I had a ton of roll with my 15" wheels and stock tires, so getting bigger rims, with a small sidewall will help right?
and While I"m on my 15"s, anyone know a good tire pressure for the stock wheels and tires?
Also how wide can I make the wheels and stay in H stock.
I had a ton of roll with my 15" wheels and stock tires, so getting bigger rims, with a small sidewall will help right?
and While I"m on my 15"s, anyone know a good tire pressure for the stock wheels and tires?
#23
I've done one event so far in my stock base 09 fit, and I loved it. I dont have a lot of money to put into my car so I want to stay in H stock class. Can I put 16" or 17" wheels on my car and still be in H stock. I know the sport comes with 16" so that should be fine.

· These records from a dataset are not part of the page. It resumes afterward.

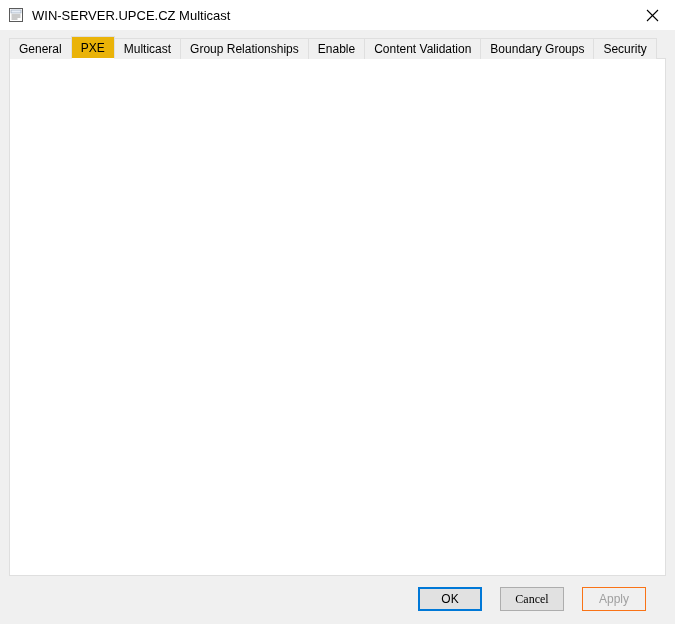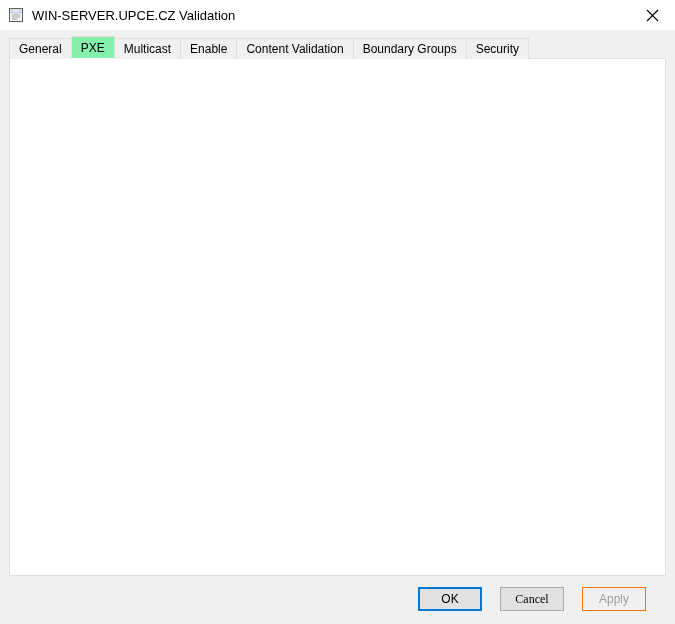"WIN-SERVER.UPCE.CZ Validation" span { text: Validation -> Multicast }
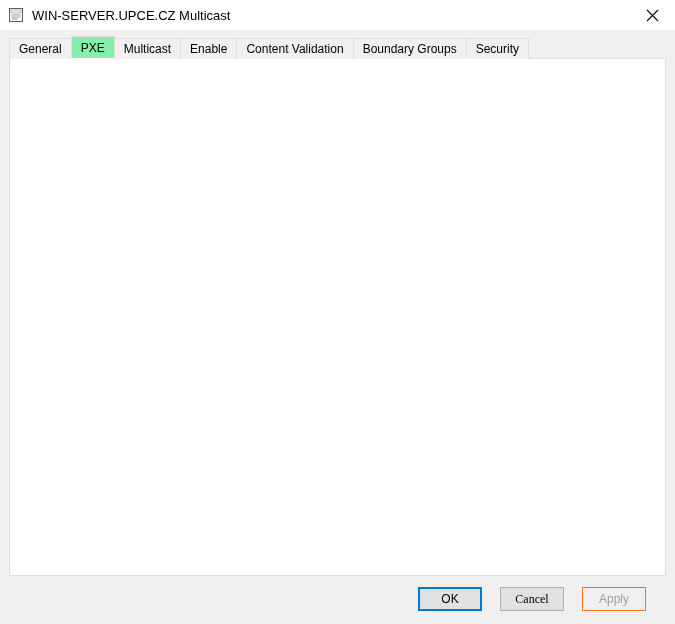"PXE" .tab.selected { background: #86efac -> #eab308 }
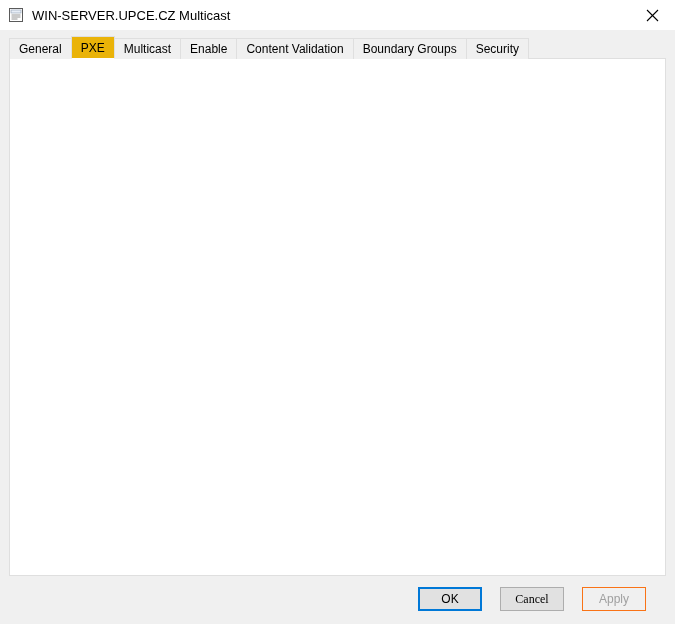"Group Relationships" div.tab { html: none -> <div>Group Relationships</div> }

Also how wide can I make the wheels and stay in H stock.
I had a ton of roll with my 15" wheels and stock tires, so getting bigger rims, with a small sidewall will help right?
and While I"m on my 15"s, anyone know a good tire pressure for the stock wheels and tires?

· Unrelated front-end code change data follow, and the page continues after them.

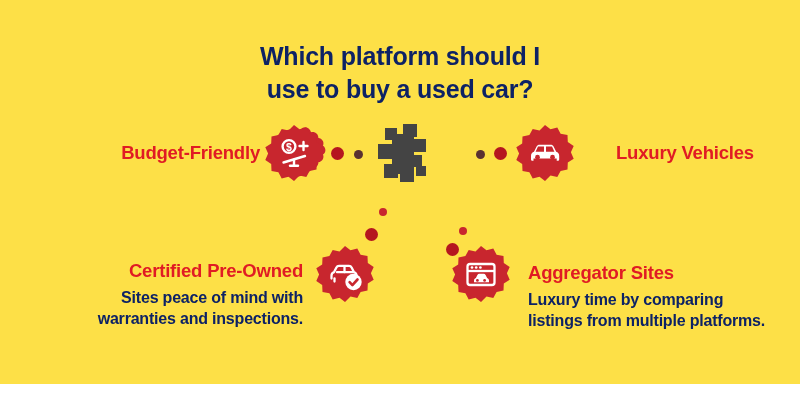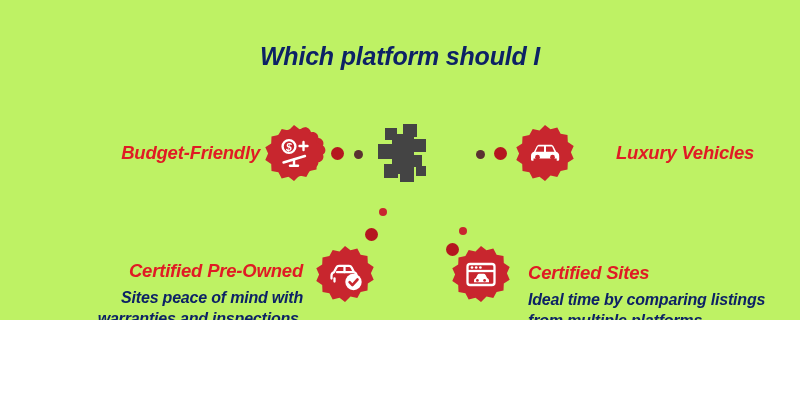"Which platform should I" #canvas { background: #bef264 -> #fde047; font-style: italic -> none; height: 320px -> 384px }
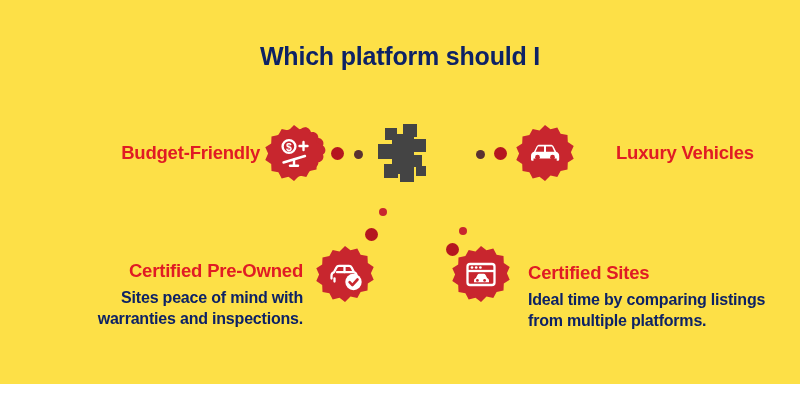"use to buy a used" span.tl { html: none -> <span>use to buy a used car?</span> }
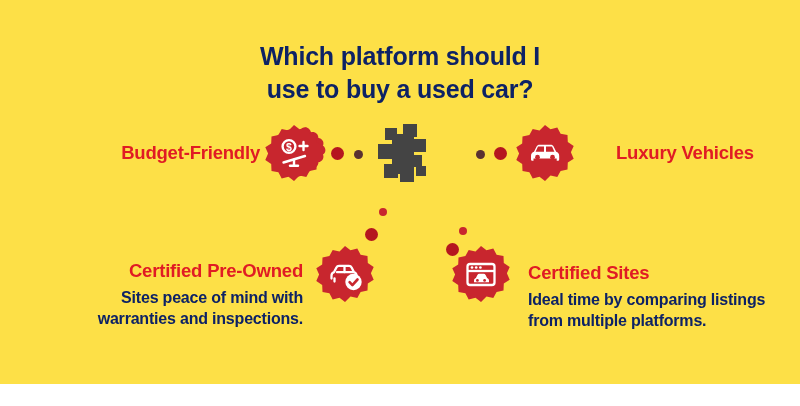"Certified Sites" div.heading { text: Certified -> Aggregator }
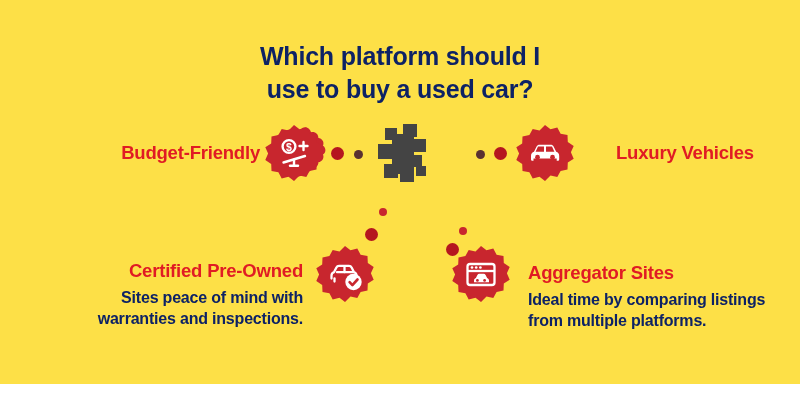"Ideal time by comparing listings" div.desc { text: Ideal -> Luxury }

Also how wide can I make the wheels and stay in H stock.
I had a ton of roll with my 15" wheels and stock tires, so getting bigger rims, with a small sidewall will help right?
and While I"m on my 15"s, anyone know a good tire pressure for the stock wheels and tires?

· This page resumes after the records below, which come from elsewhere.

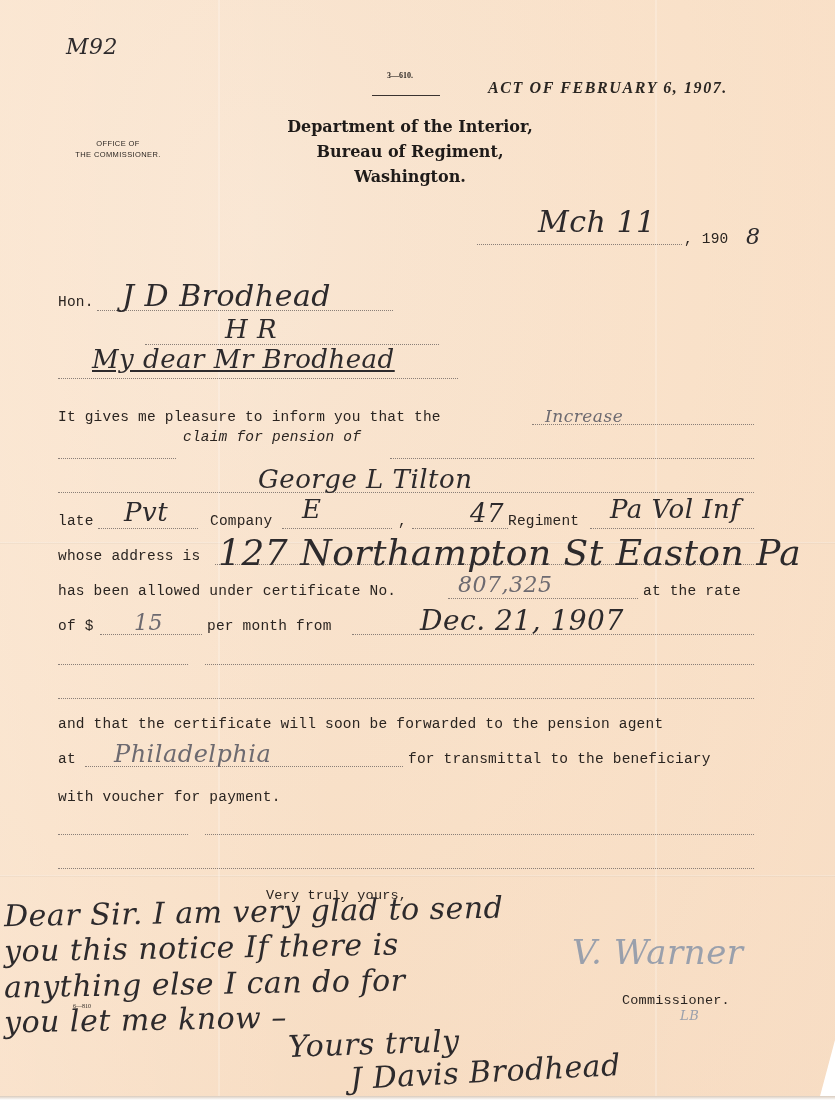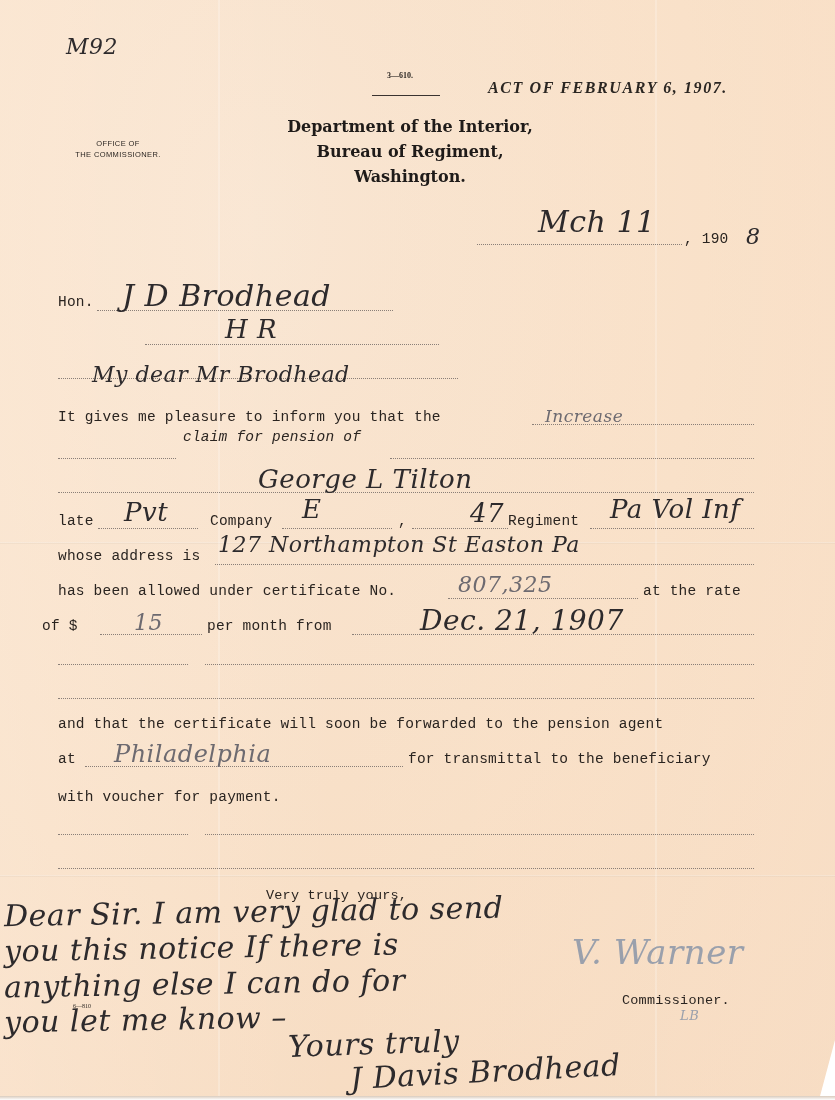"My dear Mr Brodhead" div.abs { font-size: 22px -> 26px; text-decoration: none -> underline; top: 362px -> 344px }
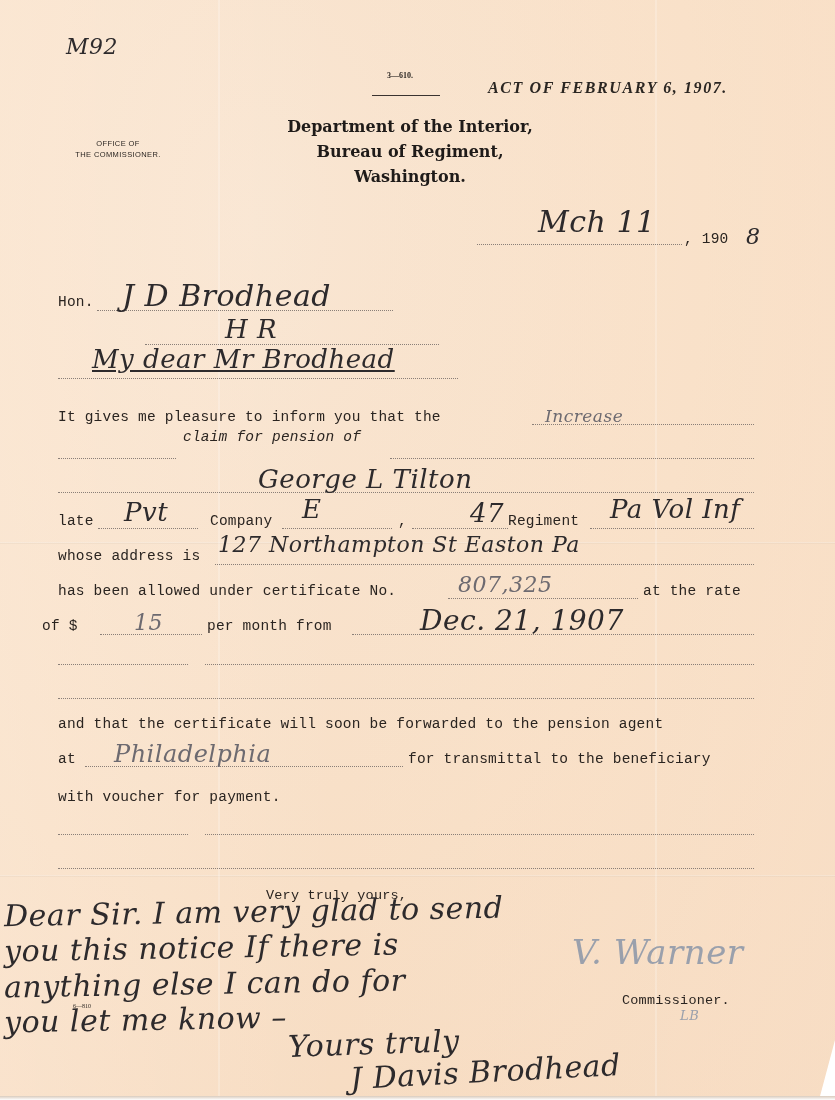"127 Northampton St Easton Pa" div.abs { font-size: 22px -> 36px }
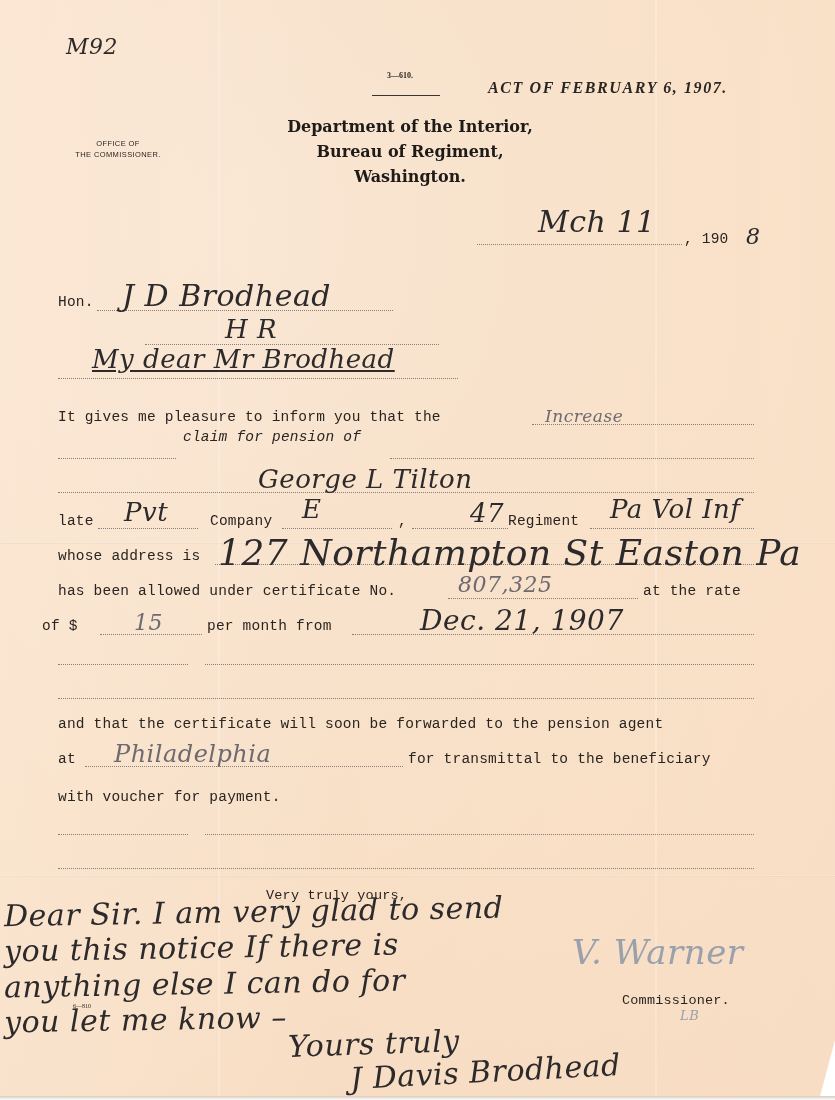"of $" div.abs { left: 42px -> 58px }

Using 15" wheels you can use street tires or R compound tires and remain in H stock class. 205/50-15 is common.
Tire pressure does vary but you can chalk the side walls to check for wear and roll over and use 36 to 38 psi in the front and 34 to 35 psi in the rear. Some drivers like higher pressures using street tires. Usually higher pressures in the front since lower pressures would allow for more rollover.
#24
Understeer
Thanks for the help, good thing I didn't buy bigger wheels already.
I have another question, when I'm racing I had a ton of understeer, some of this is probably because I'm just starting to race but is there anything I can do to my car to help reduce this? I think in H stock I can have a front anti roll bar, will this help reduce roll and understeer?
Thanks again
I have another question, when I'm racing I had a ton of understeer, some of this is probably because I'm just starting to race but is there anything I can do to my car to help reduce this? I think in H stock I can have a front anti roll bar, will this help reduce roll and understeer?
Thanks again
#25
15x6 rim is required, no changing that.
H stock requires stock suspension (or nearly so) and limits front and rear camber.
I have tried stock and modified front wheel drive cars on the track using identical new 15" wheels and track tires and found the lack of front negative camber to have- poorer handling and faster treadwear on the outside edges.
That is a big handicap in stock classes that don't allow for enough front negative camber in a front wheel drive car.
Using overly wide tires may not give you as good results as you expect.
Wider tires may not even fit without rubbing. Have you tried it in a Fit with stock suspension.
I know that 15x8 rim +36mm offset and Kumho V710 225/50-15 will fit in a Fit Sport with stock suspension. One driver only.
275/35-15 Hoosier tires will normally fit rims 9 to 11" wide. 6" wide rims would be? at the limit?? Not sure if I could get my trusty mechanic to agree to that install. Usually when you install wide tires on a narrow rim, the narrow rim will force the wide tread to have less surface to interact with the road so it is not the full tread you use.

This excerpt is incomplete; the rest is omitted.